Reading science books is considerably more enjoyable for me now.

#4: My belief led me to suffer from mental illness longer

One of the more dangerous things believing in God did for me was give my suffering a false sense of purpose. On days I felt better about myself, I would imagine my suffering was a burden given to me as an honor, the way suffering was given to Job in the Bible.

Perversely, though, this created an incentive for me to stay sick. I couldn’t pat myself on the back for honorably bearing the burden the Lord chose to give me if there was no burden to bear. Many mental health issues are resolved when the patient figures out how to successfully interrupt self-defeating cycles, but my faith incentivized me to keep engaging in them indefinitely. This is definitely one of the reasons I struggled so much and made so little progress in the first few years of my adulthood.

If I’d been able to accept the truth — that these self-defeating cycles are a product of my genetic inheritance and my childhood nurture and were given to me essentially at random — it would have been much easier for me to interrupt and discard them. Now I have to overturn a decade of psychological conditioning instead.

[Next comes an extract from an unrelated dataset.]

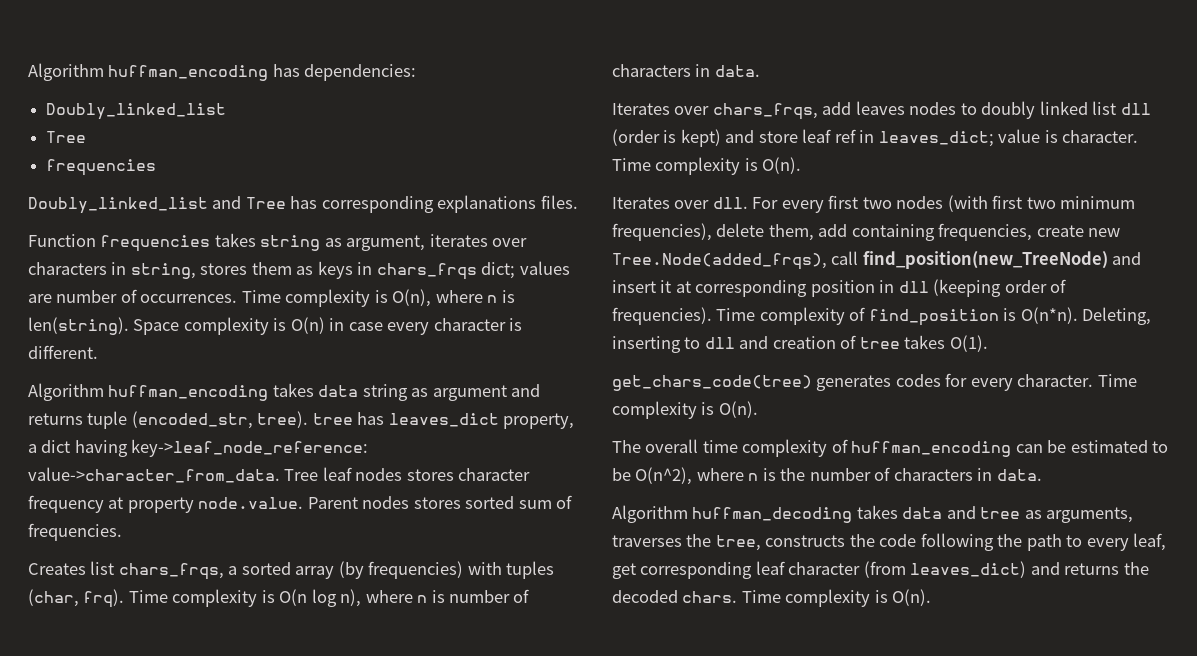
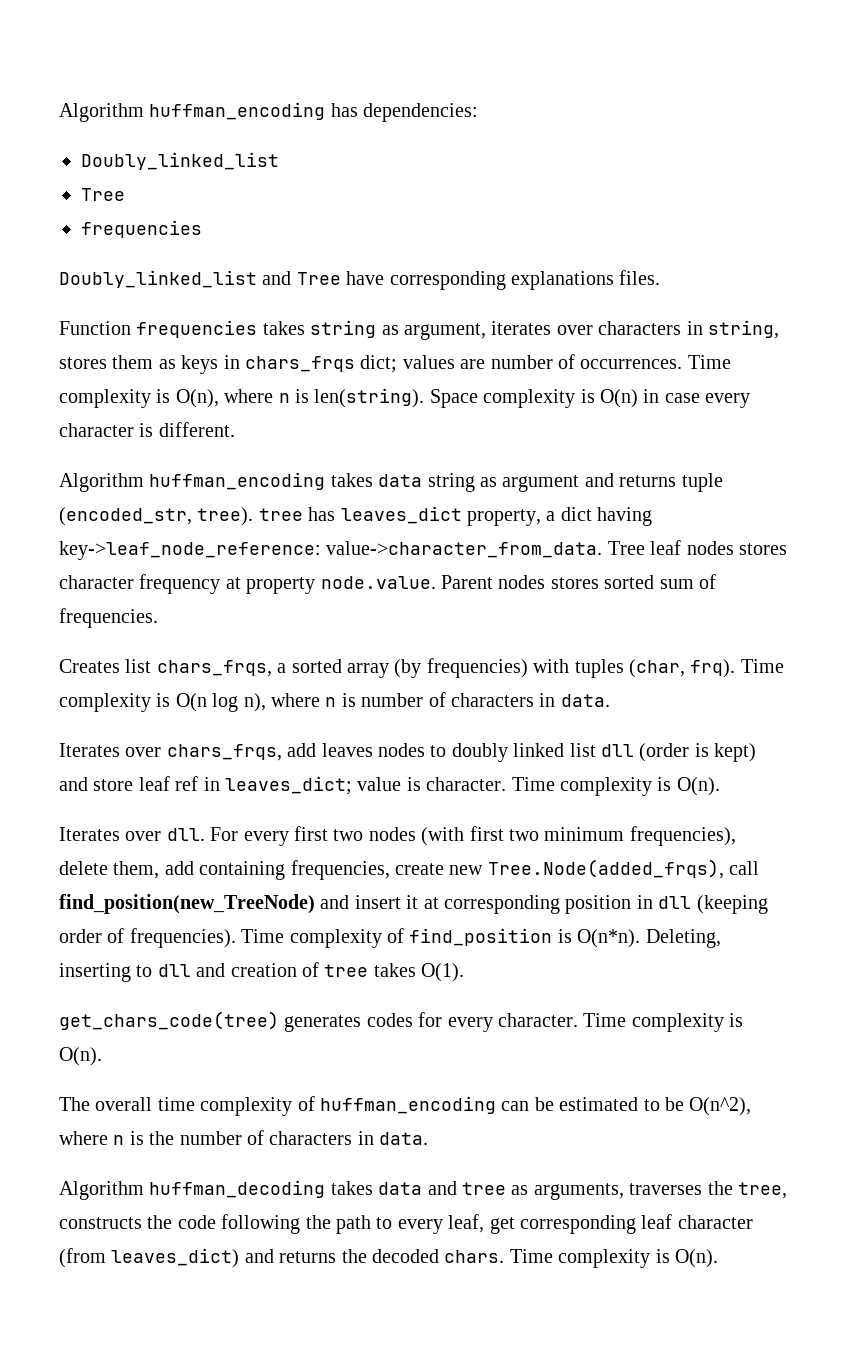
- Doubly_linked_list and Tree has corresponding explanations files.
+ Doubly_linked_list and Tree have corresponding explanations files.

#5: My belief kept me in a failing relationship

I dated the same man from my junior year of high school to my final year of college, coming in just under five years together when we split up. Our relationship hadn’t been working for a long time, and I knew for years prior that breaking up might be a wise idea, but I passionately did not want to break up.

Why? My faith led me to believe fewer sexual partners was better, and that marrying and staying committed to one person was better than dating around and marrying late. Of course. Remaining with that boyfriend became a matter of spiritual purity for me.

If I was attached to realistically assessing my situation and making the most effective decision instead, I don’t think that bad relationship would have been as long as it was or gotten as bad as it did.

I’m hesitant to publish this article because I know this is a sensitive subject for many people. But the world benefits when we as individuals stand up and speak the truth, and the truth is that having religious faith held me back significantly in life. So much that I grieve the loss.

Being an atheist often seems to a believer like a cold and lonely existence. It’s colder and lonelier at first, but when you reject the false panacea that is a religious belief, you can turn your attention to the joys of true loving connections with real people around you. Unsurprisingly, these are far more enjoyable and satisfying than a relationship with a deity that doesn’t exist.